Segment Start: Exercise input

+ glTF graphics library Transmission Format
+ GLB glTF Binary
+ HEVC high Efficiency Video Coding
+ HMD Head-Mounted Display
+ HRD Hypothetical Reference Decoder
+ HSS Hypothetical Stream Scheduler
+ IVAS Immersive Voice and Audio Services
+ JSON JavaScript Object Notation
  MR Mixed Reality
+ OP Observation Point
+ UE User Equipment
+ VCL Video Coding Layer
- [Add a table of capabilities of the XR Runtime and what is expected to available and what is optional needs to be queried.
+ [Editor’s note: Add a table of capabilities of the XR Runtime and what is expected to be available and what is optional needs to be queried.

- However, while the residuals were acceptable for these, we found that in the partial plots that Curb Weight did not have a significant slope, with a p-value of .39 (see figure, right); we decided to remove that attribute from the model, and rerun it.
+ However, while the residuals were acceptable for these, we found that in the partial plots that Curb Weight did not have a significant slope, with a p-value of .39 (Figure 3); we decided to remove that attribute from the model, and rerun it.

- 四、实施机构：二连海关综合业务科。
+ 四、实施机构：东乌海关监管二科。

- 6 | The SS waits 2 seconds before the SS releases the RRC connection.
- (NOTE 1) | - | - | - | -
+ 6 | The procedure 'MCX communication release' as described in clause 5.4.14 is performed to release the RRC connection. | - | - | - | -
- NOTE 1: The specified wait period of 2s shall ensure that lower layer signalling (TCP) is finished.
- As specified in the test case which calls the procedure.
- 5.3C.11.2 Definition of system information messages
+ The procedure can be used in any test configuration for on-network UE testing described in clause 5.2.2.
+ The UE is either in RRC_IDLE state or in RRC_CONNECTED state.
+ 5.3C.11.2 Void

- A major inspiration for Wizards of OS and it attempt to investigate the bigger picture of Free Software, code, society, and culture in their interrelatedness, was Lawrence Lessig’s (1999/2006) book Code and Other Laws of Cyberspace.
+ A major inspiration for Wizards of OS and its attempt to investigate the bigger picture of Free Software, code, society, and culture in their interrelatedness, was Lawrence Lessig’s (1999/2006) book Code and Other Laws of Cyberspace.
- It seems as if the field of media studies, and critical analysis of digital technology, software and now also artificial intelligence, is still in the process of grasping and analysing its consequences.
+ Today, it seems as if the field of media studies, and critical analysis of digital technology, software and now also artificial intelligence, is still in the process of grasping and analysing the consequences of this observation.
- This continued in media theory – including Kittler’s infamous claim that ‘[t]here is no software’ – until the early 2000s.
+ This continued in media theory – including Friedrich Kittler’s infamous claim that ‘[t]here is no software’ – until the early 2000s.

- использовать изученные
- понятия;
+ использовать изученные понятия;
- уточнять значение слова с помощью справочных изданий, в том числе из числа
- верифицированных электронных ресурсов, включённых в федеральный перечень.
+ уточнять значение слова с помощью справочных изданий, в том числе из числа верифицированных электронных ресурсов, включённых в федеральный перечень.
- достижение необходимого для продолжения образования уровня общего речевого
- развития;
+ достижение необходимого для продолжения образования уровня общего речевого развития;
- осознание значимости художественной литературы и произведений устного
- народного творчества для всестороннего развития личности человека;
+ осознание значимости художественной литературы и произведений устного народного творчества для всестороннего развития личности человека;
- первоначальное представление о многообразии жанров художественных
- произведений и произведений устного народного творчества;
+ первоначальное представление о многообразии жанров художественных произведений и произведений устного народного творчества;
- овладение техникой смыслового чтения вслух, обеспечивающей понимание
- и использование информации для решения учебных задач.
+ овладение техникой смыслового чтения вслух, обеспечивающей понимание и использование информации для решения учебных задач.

Segment End: Exercise input

Could you restate every record above word for word?

» **Solution to this exercise**:
+ glTF graphics library Transmission Format
+ GLB glTF Binary
+ HEVC high Efficiency Video Coding
+ HMD Head-Mounted Display
+ HRD Hypothetical Reference Decoder
+ HSS Hypothetical Stream Scheduler
+ IVAS Immersive Voice and Audio Services
+ JSON JavaScript Object Notation
  MR Mixed Reality
+ OP Observation Point
+ UE User Equipment
+ VCL Video Coding Layer
- [Add a table of capabilities of the XR Runtime and what is expected to available and what is optional needs to be queried.
+ [Editor’s note: Add a table of capabilities of the XR Runtime and what is expected to be available and what is optional needs to be queried.

- However, while the residuals were acceptable for these, we found that in the partial plots that Curb Weight did not have a significant slope, with a p-value of .39 (see figure, right); we decided to remove that attribute from the model, and rerun it.
+ However, while the residuals were acceptable for these, we found that in the partial plots that Curb Weight did not have a significant slope, with a p-value of .39 (Figure 3); we decided to remove that attribute from the model, and rerun it.

- 四、实施机构：二连海关综合业务科。
+ 四、实施机构：东乌海关监管二科。

- 6 | The SS waits 2 seconds before the SS releases the RRC connection.
- (NOTE 1) | - | - | - | -
+ 6 | The procedure 'MCX communication release' as described in clause 5.4.14 is performed to release the RRC connection. | - | - | - | -
- NOTE 1: The specified wait period of 2s shall ensure that lower layer signalling (TCP) is finished.
- As specified in the test case which calls the procedure.
- 5.3C.11.2 Definition of system information messages
+ The procedure can be used in any test configuration for on-network UE testing described in clause 5.2.2.
+ The UE is either in RRC_IDLE state or in RRC_CONNECTED state.
+ 5.3C.11.2 Void

- A major inspiration for Wizards of OS and it attempt to investigate the bigger picture of Free Software, code, society, and culture in their interrelatedness, was Lawrence Lessig’s (1999/2006) book Code and Other Laws of Cyberspace.
+ A major inspiration for Wizards of OS and its attempt to investigate the bigger picture of Free Software, code, society, and culture in their interrelatedness, was Lawrence Lessig’s (1999/2006) book Code and Other Laws of Cyberspace.
- It seems as if the field of media studies, and critical analysis of digital technology, software and now also artificial intelligence, is still in the process of grasping and analysing its consequences.
+ Today, it seems as if the field of media studies, and critical analysis of digital technology, software and now also artificial intelligence, is still in the process of grasping and analysing the consequences of this observation.
- This continued in media theory – including Kittler’s infamous claim that ‘[t]here is no software’ – until the early 2000s.
+ This continued in media theory – including Friedrich Kittler’s infamous claim that ‘[t]here is no software’ – until the early 2000s.

- использовать изученные
- понятия;
+ использовать изученные понятия;
- уточнять значение слова с помощью справочных изданий, в том числе из числа
- верифицированных электронных ресурсов, включённых в федеральный перечень.
+ уточнять значение слова с помощью справочных изданий, в том числе из числа верифицированных электронных ресурсов, включённых в федеральный перечень.
- достижение необходимого для продолжения образования уровня общего речевого
- развития;
+ достижение необходимого для продолжения образования уровня общего речевого развития;
- осознание значимости художественной литературы и произведений устного
- народного творчества для всестороннего развития личности человека;
+ осознание значимости художественной литературы и произведений устного народного творчества для всестороннего развития личности человека;
- первоначальное представление о многообразии жанров художественных
- произведений и произведений устного народного творчества;
+ первоначальное представление о многообразии жанров художественных произведений и произведений устного народного творчества;
- овладение техникой смыслового чтения вслух, обеспечивающей понимание
- и использование информации для решения учебных задач.
+ овладение техникой смыслового чтения вслух, обеспечивающей понимание и использование информации для решения учебных задач.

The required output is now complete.